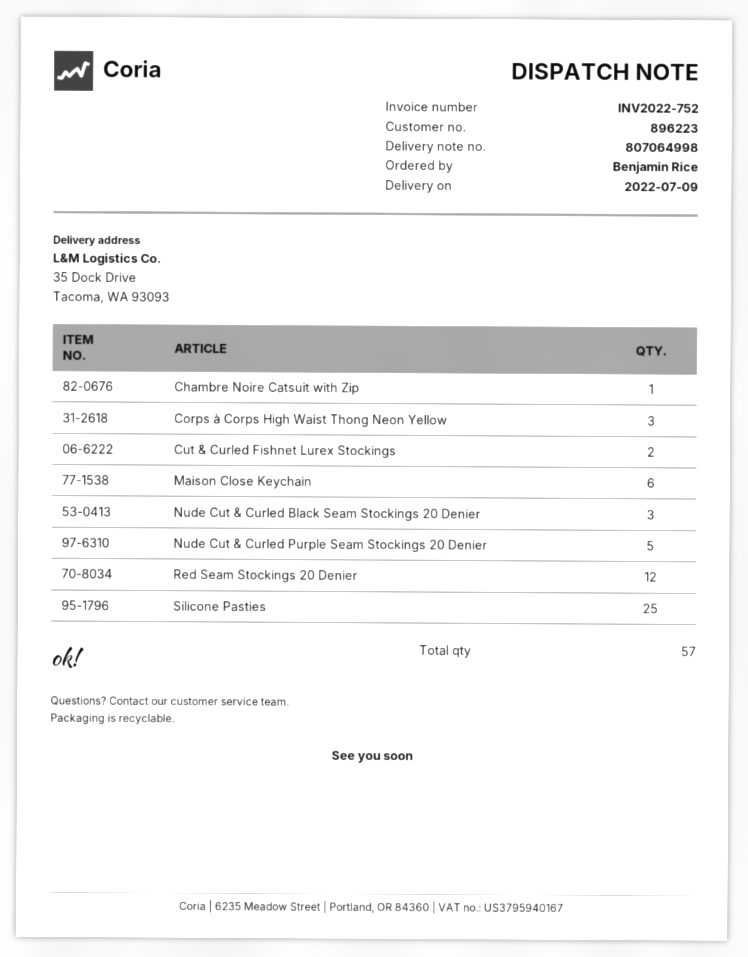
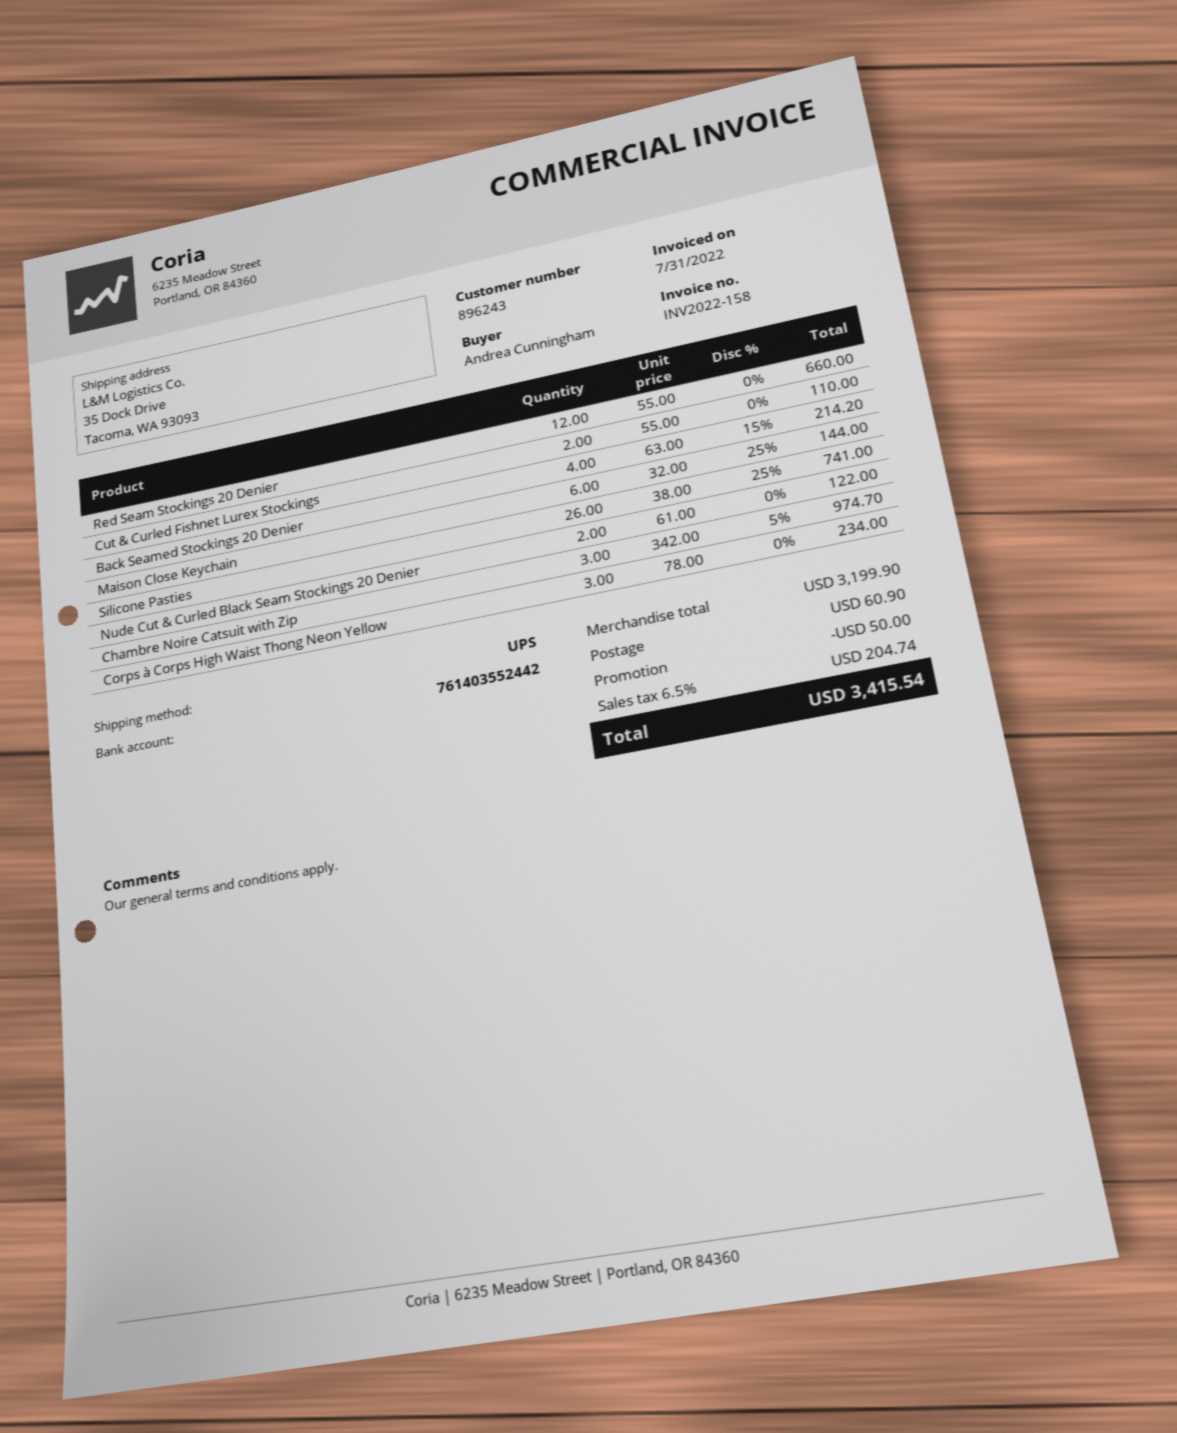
invoice number: INV2022-752 -> INV2022-158
customer number: 896223 -> 896243
ordered by: Benjamin Rice -> Andrea Cunningham
Chambre Noire Catsuit with Zip: 1 -> 3
Nude Cut & Curled Black Seam Stockings 20 Denier: 3 -> 2
Nude Cut & Curled Purple Seam Stockings 20 Denier: 5 -> none
Silicone Pasties: 25 -> 26
Back Seamed Stockings 20 Denier: none -> 4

* WHAT THE TASK ASKS
Which lines of the records contain "Denier"? Show each of them.

* ANSWER TO THE PROBLEM
Nude Cut & Curled Black Seam Stockings 20 Denier: 3 -> 2
Nude Cut & Curled Purple Seam Stockings 20 Denier: 5 -> none
Back Seamed Stockings 20 Denier: none -> 4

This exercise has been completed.